**The problem:** Transcribe the listing exactly; drop the images.

**Data to examine:**
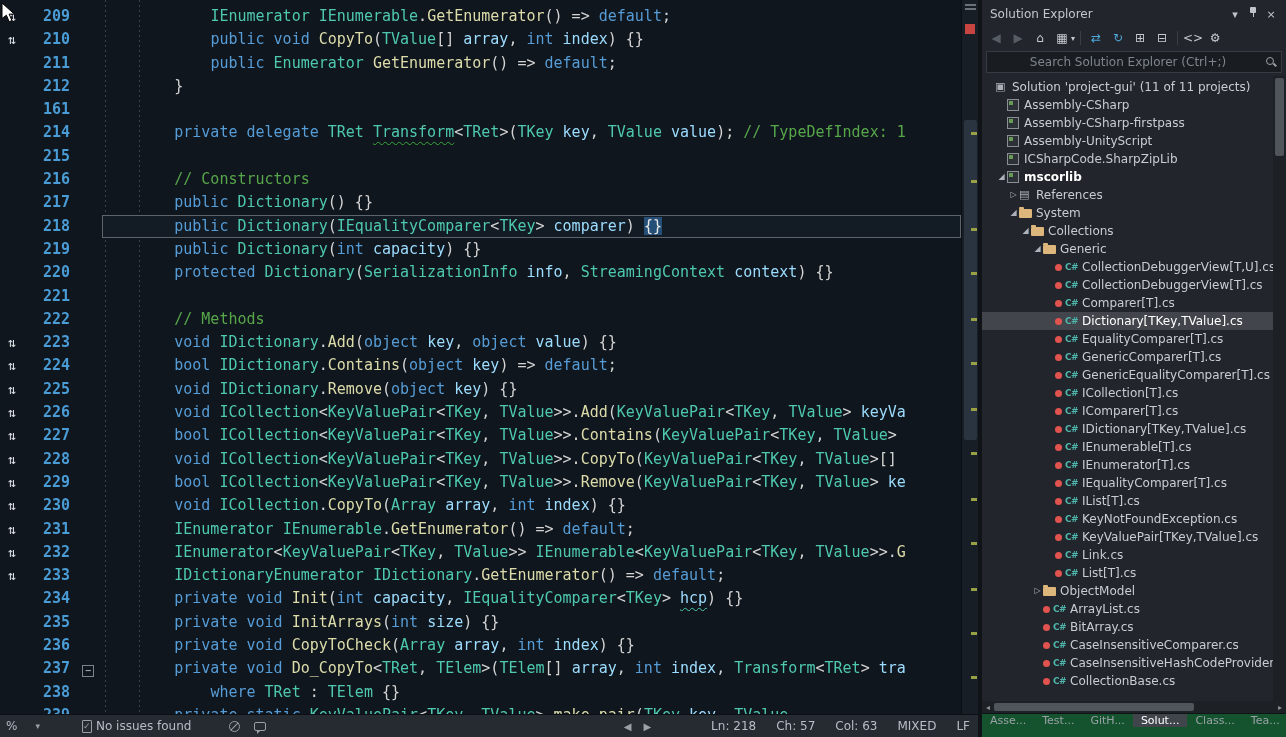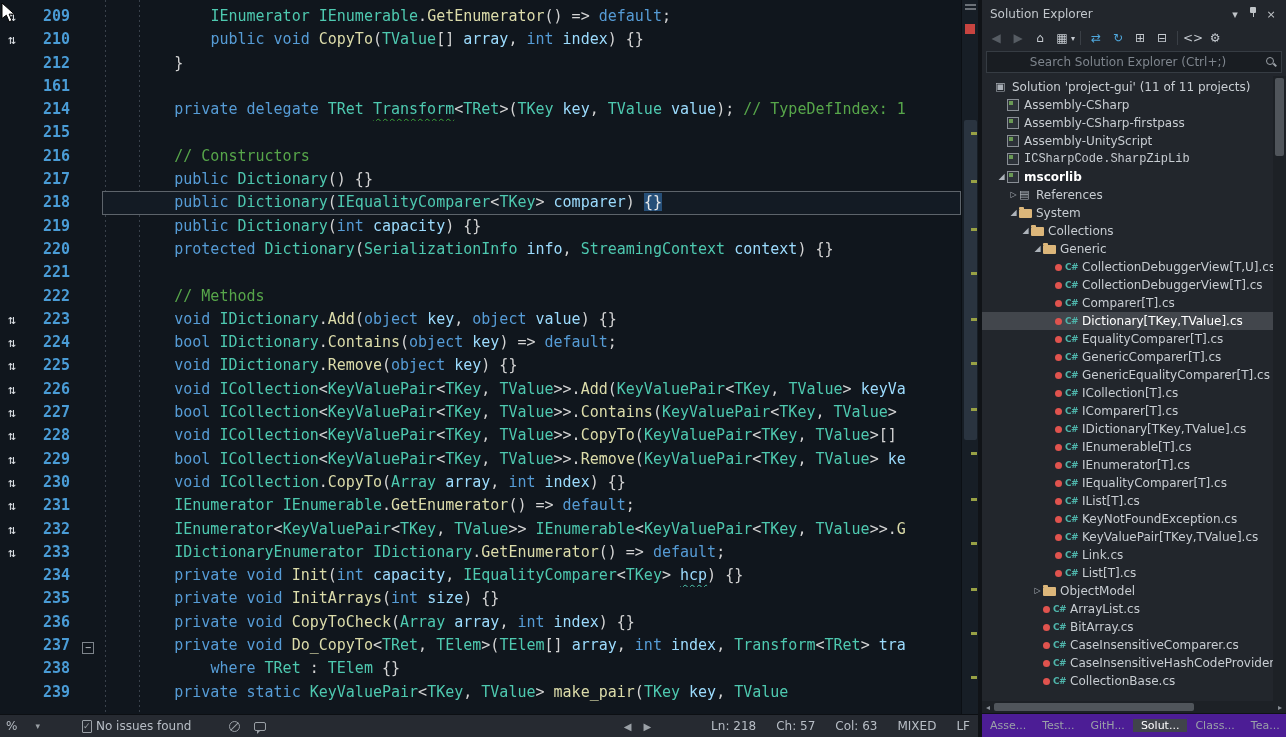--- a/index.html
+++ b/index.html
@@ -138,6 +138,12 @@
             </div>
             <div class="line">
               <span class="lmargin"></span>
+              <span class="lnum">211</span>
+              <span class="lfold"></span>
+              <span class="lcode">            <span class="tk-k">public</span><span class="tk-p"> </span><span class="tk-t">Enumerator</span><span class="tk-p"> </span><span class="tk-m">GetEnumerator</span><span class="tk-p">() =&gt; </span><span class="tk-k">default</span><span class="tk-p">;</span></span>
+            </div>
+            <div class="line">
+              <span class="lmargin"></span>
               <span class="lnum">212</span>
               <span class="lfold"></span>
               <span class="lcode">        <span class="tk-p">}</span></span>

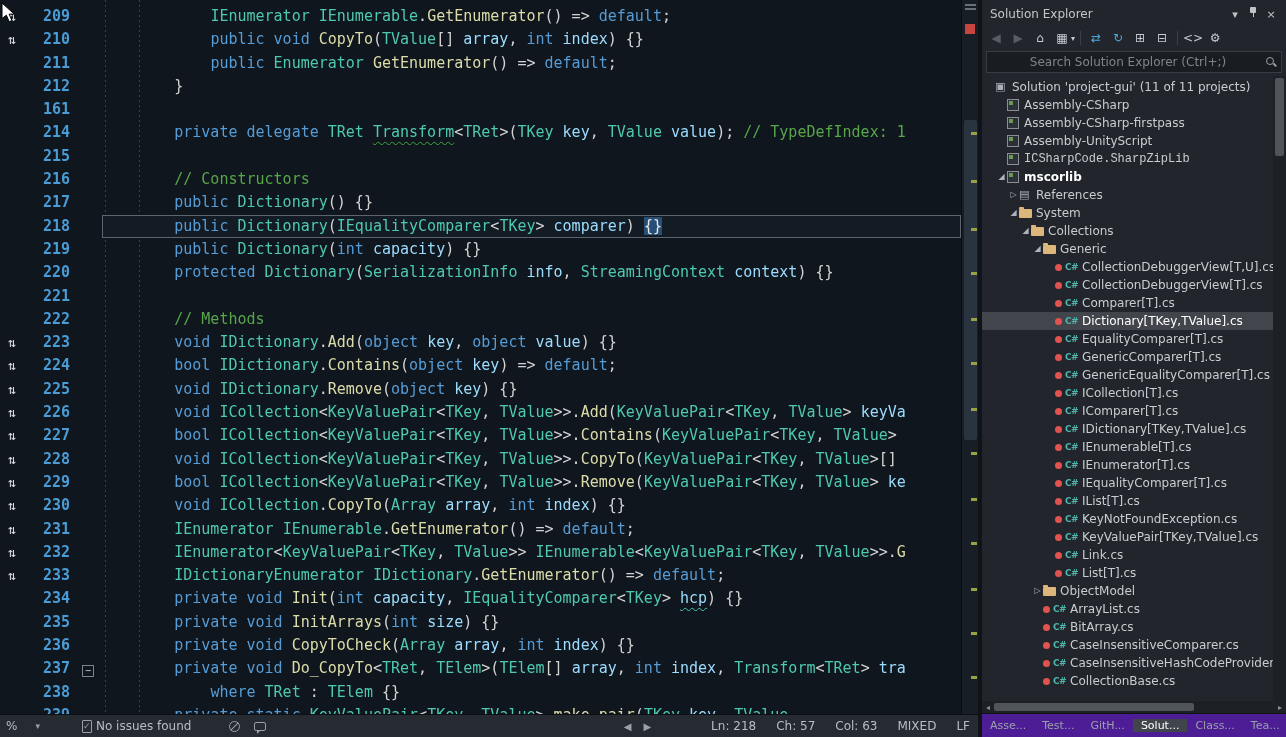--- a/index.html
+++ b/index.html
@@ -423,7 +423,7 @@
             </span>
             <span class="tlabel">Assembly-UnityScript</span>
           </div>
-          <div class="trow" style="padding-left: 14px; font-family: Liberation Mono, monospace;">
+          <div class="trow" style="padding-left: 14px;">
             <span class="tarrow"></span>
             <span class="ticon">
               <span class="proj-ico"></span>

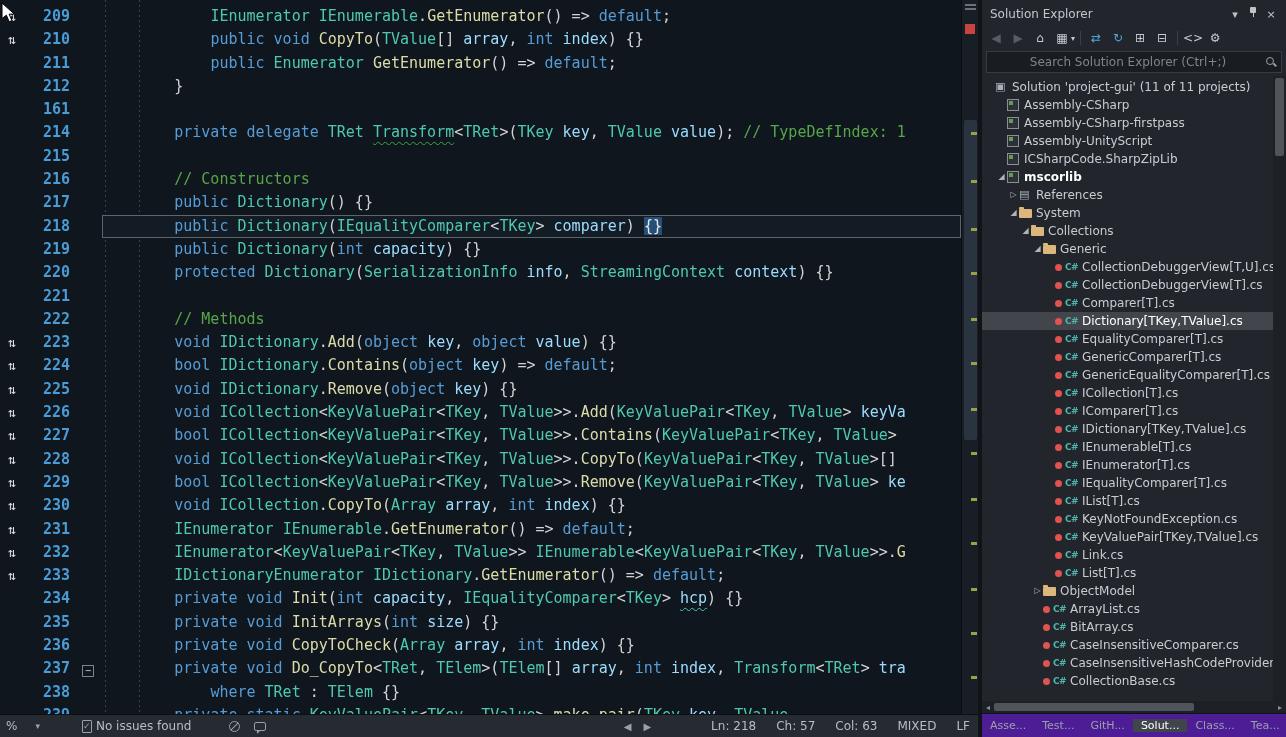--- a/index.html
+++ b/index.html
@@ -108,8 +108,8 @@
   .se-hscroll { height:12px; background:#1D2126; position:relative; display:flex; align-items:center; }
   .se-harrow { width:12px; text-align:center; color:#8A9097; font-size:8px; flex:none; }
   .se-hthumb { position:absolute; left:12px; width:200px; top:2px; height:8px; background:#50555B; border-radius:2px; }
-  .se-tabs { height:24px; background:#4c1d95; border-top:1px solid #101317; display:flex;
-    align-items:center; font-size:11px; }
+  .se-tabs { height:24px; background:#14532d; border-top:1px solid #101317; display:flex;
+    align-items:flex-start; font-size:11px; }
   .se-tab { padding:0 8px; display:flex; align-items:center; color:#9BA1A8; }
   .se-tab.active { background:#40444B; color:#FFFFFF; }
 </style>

**Task output:**
--- a/index.html
+++ b/index.html
@@ -138,6 +138,12 @@
             </div>
             <div class="line">
               <span class="lmargin"></span>
+              <span class="lnum">211</span>
+              <span class="lfold"></span>
+              <span class="lcode">            <span class="tk-k">public</span><span class="tk-p"> </span><span class="tk-t">Enumerator</span><span class="tk-p"> </span><span class="tk-m">GetEnumerator</span><span class="tk-p">() =&gt; </span><span class="tk-k">default</span><span class="tk-p">;</span></span>
+            </div>
+            <div class="line">
+              <span class="lmargin"></span>
               <span class="lnum">212</span>
               <span class="lfold"></span>
               <span class="lcode">        <span class="tk-p">}</span></span>

--- a/index.html
+++ b/index.html
@@ -423,7 +423,7 @@
             </span>
             <span class="tlabel">Assembly-UnityScript</span>
           </div>
-          <div class="trow" style="padding-left: 14px; font-family: Liberation Mono, monospace;">
+          <div class="trow" style="padding-left: 14px;">
             <span class="tarrow"></span>
             <span class="ticon">
               <span class="proj-ico"></span>

--- a/index.html
+++ b/index.html
@@ -108,8 +108,8 @@
   .se-hscroll { height:12px; background:#1D2126; position:relative; display:flex; align-items:center; }
   .se-harrow { width:12px; text-align:center; color:#8A9097; font-size:8px; flex:none; }
   .se-hthumb { position:absolute; left:12px; width:200px; top:2px; height:8px; background:#50555B; border-radius:2px; }
-  .se-tabs { height:24px; background:#4c1d95; border-top:1px solid #101317; display:flex;
-    align-items:center; font-size:11px; }
+  .se-tabs { height:24px; background:#14532d; border-top:1px solid #101317; display:flex;
+    align-items:flex-start; font-size:11px; }
   .se-tab { padding:0 8px; display:flex; align-items:center; color:#9BA1A8; }
   .se-tab.active { background:#40444B; color:#FFFFFF; }
 </style>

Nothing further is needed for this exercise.